Lately, it looks like most of the trends in stocks and commodities prices are linked to the relative strength or weakness of the US dollar. Commodities have become currencies. When the US dollar drops, the price of stocks and commodities goes up, and vice-versa when the currency drops. The logic behind this is simple. Investors are interested in protecting the value of their capital. Instead of owning actual dollars, they prefer to own assets. This is why the demand for materials, oil and agricultural commodities is firm. By switching from cash to finite resources, investors want to ensure that they will, at the very least, be protected from the erosion of the currency. Most of the demand is not for the real commodities, though, but for futures contracts. By borrowing money, they can buy even more of such investment vehicles than they normally would, or should. The higher demand for commodities results in an increasing price, in US dollars that is. Since they buy as the US dollar weakens, they will get more dollars back when they sell, although with the potential depreciation, this might not be an actual profit, but at least it is not a loss.

What may be the consequences for food prices? We have had a flavor of what a run on commodities can do in 2008. This time, the level of leverage will be lower than by then, because investors will not be able to access loans as much and as easily as they could prior to the financial crisis. Nonetheless, increased demand for oil futures contracts together with an increased demand for agricultural commodities futures contracts will result in food inflation. Ironically, the most vulnerable country for this are the USA themselves, because the price inflation will be in US dollars, and that is the only currency that they have. Food inflation will put more stress on the income of Americans, and depending on the level of inflation, this can bring the country back into a recession. Considering the importance of the US economy, the whole world would suffer the consequences.
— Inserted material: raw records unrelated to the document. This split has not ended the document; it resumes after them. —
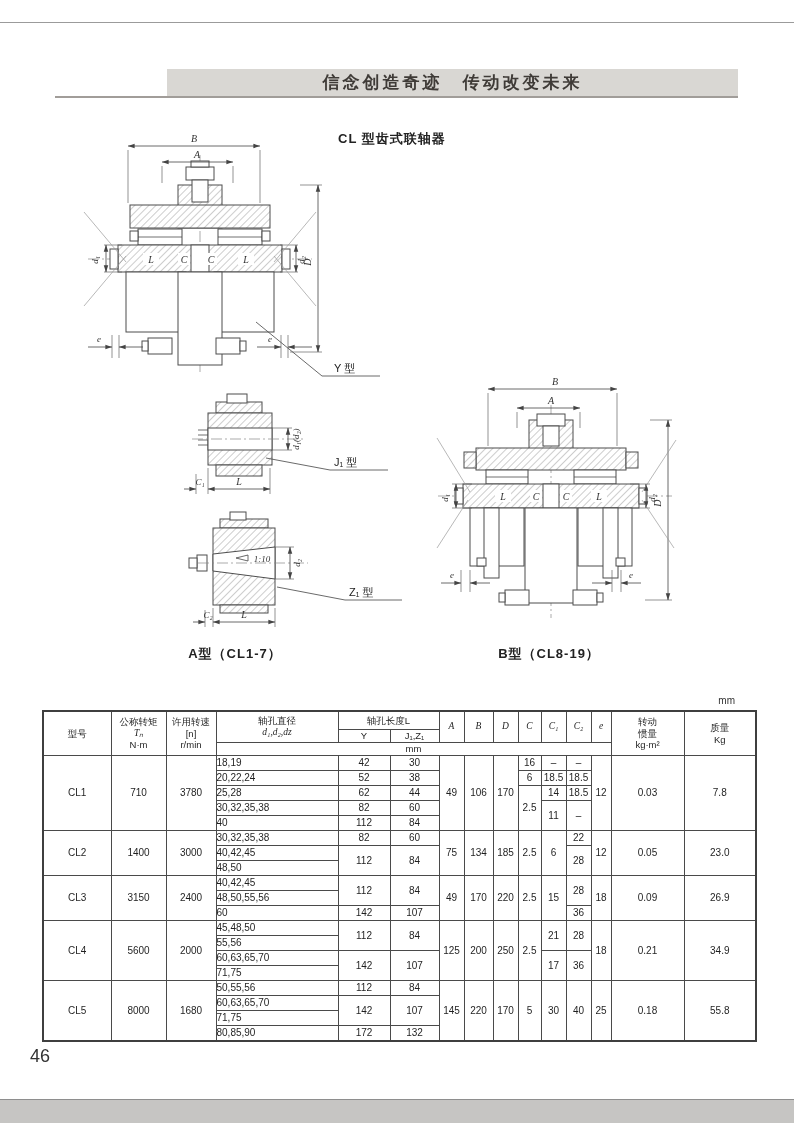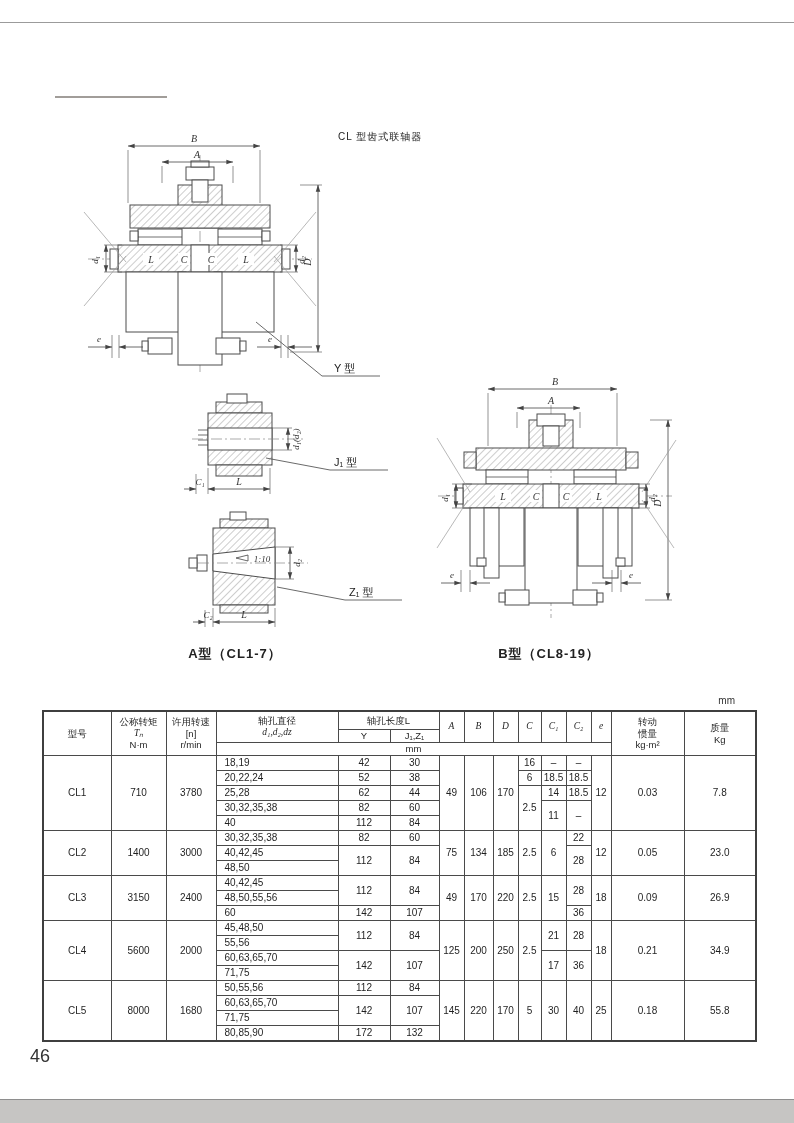"信念创造奇迹 传动改变未来" div.banner { html: none -> <div> <span>信念创造奇迹 传动改变未来</span> </div> }
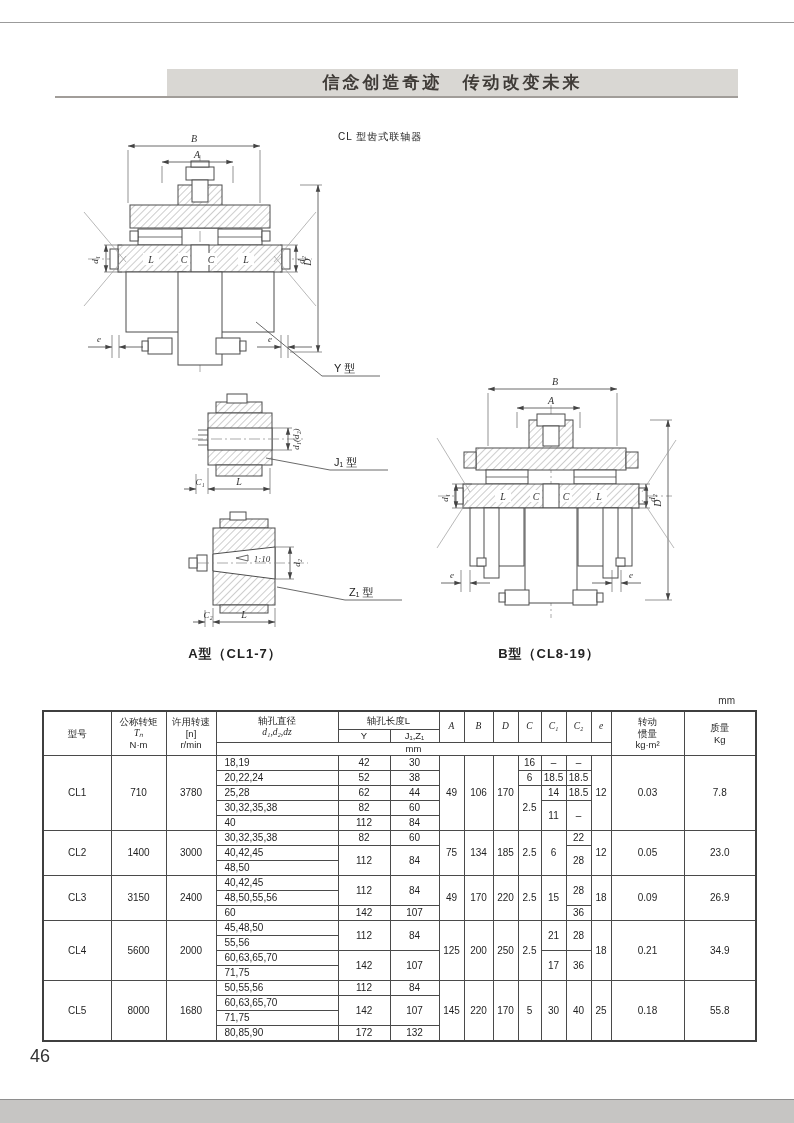"CL 型齿式联轴器" .page-title { font-size: 10px -> 13px; font-weight: normal -> bold }
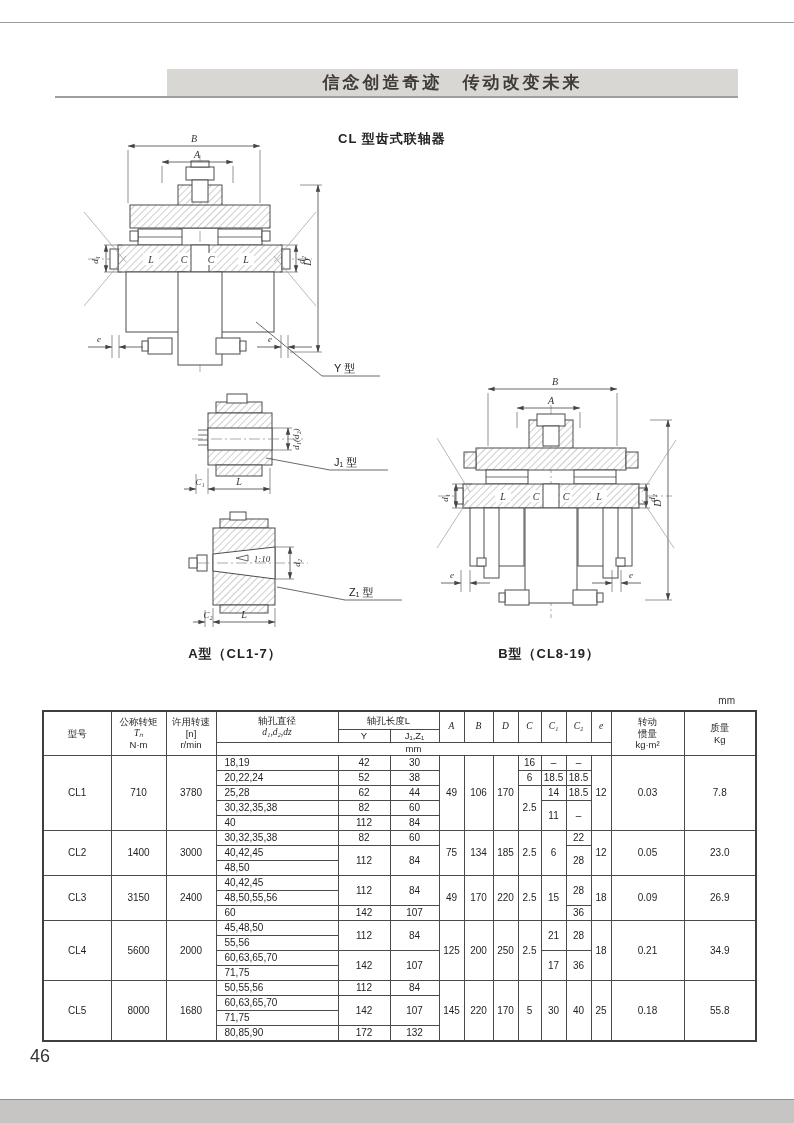"18,19" td.left { padding-left: 8px -> none }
Food inflation will hit globally, because the demand on paper will be higher than the physical demand, and because, the focus will be in the price expressed in US dollars only. The exchange rate between other currencies with the US dollar will not be taken into account immediately. This will happen when consumers start to offer enough resistance. The resistance can be less consumption of consumer goods in rich countries, but it can be riots and violence in poor countries. Although food inflation has not hit consumers too much, yet, the high price of animal feed ingredients is already a concern for companies involved in animal productions. Processors will face a dilemma between a decrease of margins and the need to fill their plants at full capacity to keep costs down. Their margins and the farmers’ margins will be under pressure, because the retailers will resist price increases as long as they can. Another area of margin pressure for farmers will come from the price of inputs, fertilizers in particular. If the rumor, based on paper contracts, turns into the idea that demand for agricultural production is really increasing sharply, suppliers will hike their prices as soon as they can. If farmers get higher prices for their products, they also will pay much more for their inputs.
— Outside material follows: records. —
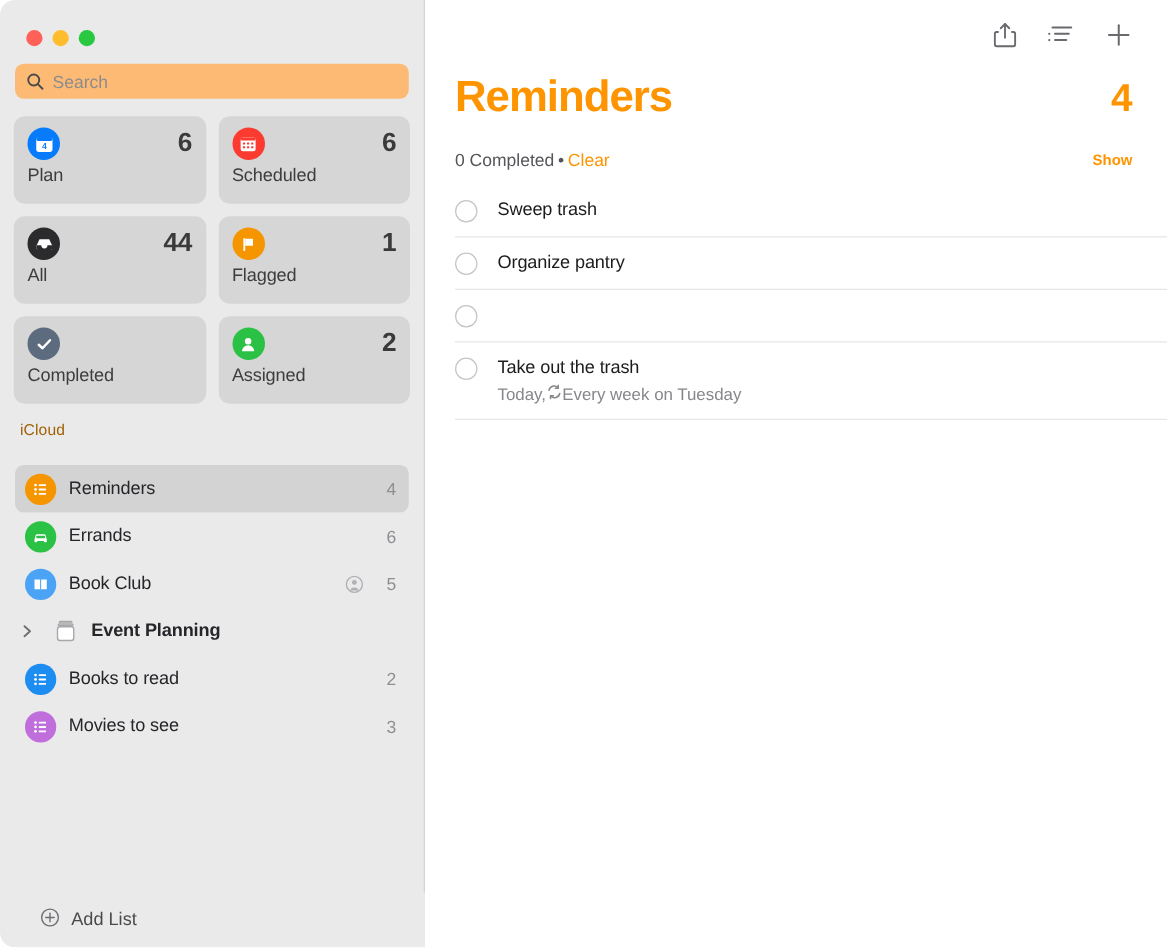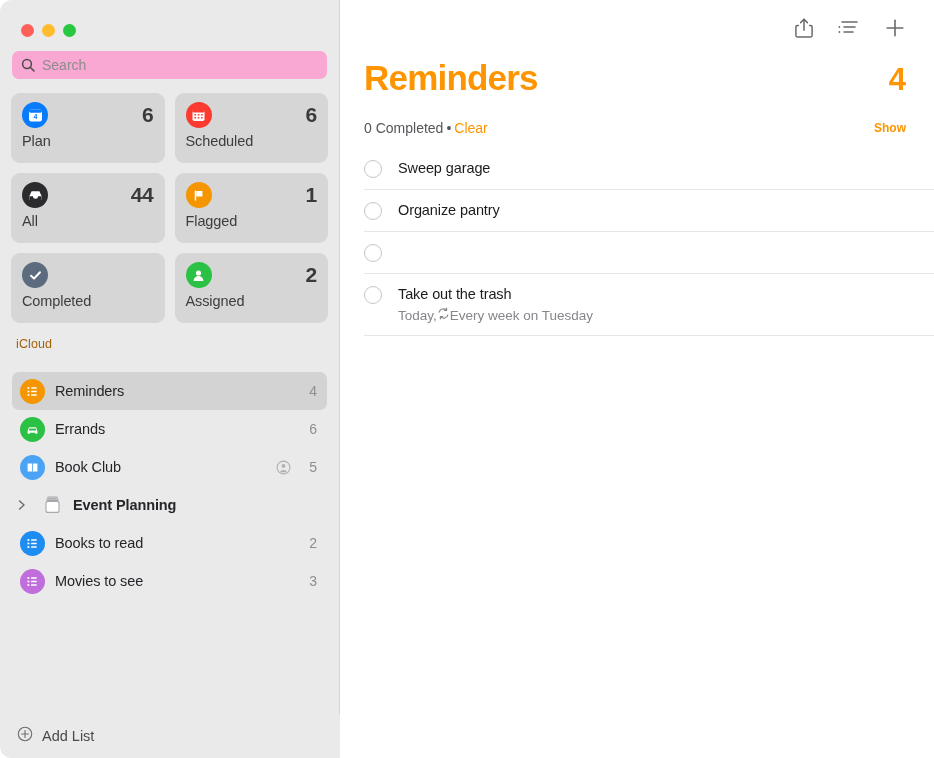"Search" .search-box { background: #f9a8d4 -> #fdba74 }
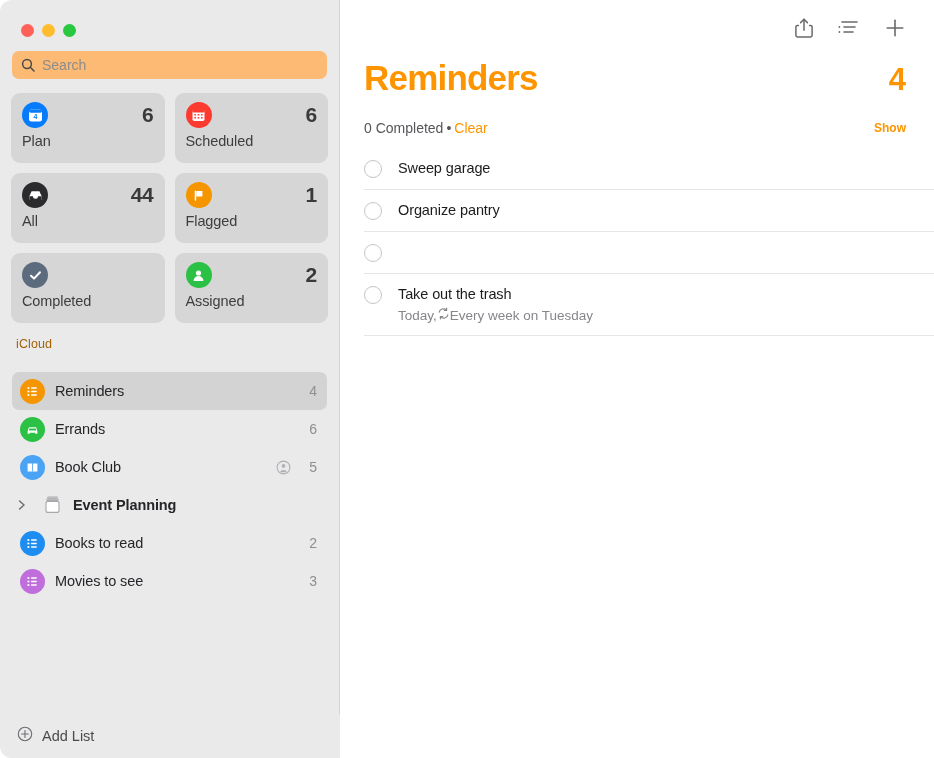"Sweep garage" span.reminder-title { text: garage -> trash }
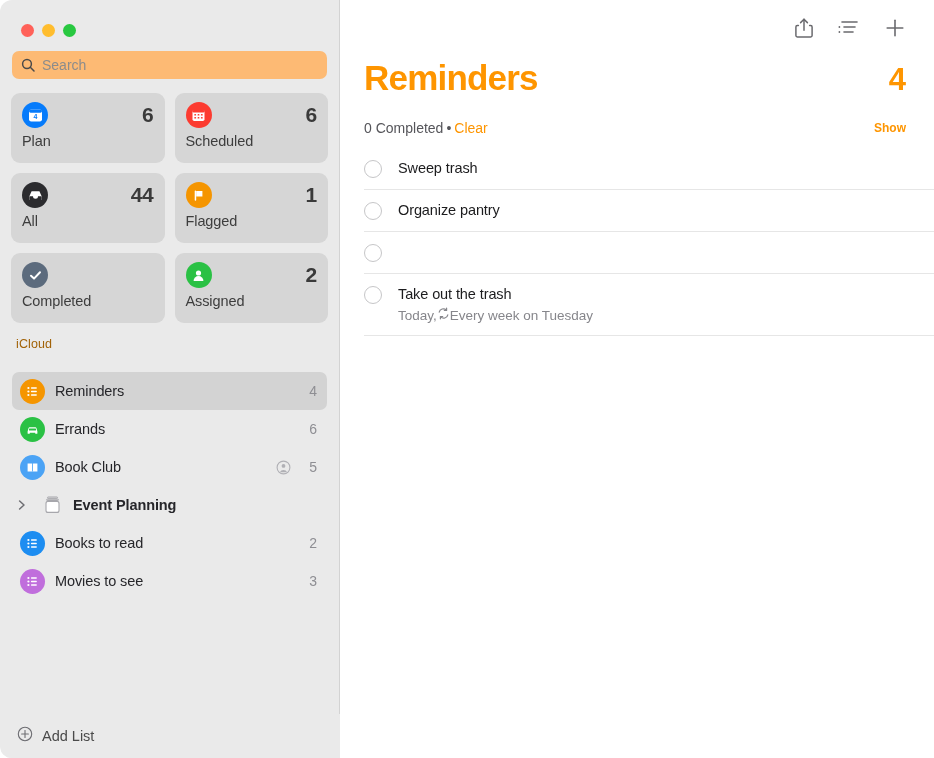"Add List" .add-list { left: 1px -> 16px }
Reactions to food inflation will be the strongest in Asia. The situation is already sensitive, and the share of food in the household budgets is still relatively high, especially compared with Western countries. For many people, food is already difficult to afford. The situation is such that the Indian government is considering offering subsidized grains to 75% of the population. This represents about 800 million people. This is roughly the combined population of the EU, USA, Canada, Australia and New Zealand together!

What happens with currencies, stocks and commodities exchange markets will have direct as well as indirect consequences. We all need to follow the developments, because we all will feel the consequences in our wallets, eventually.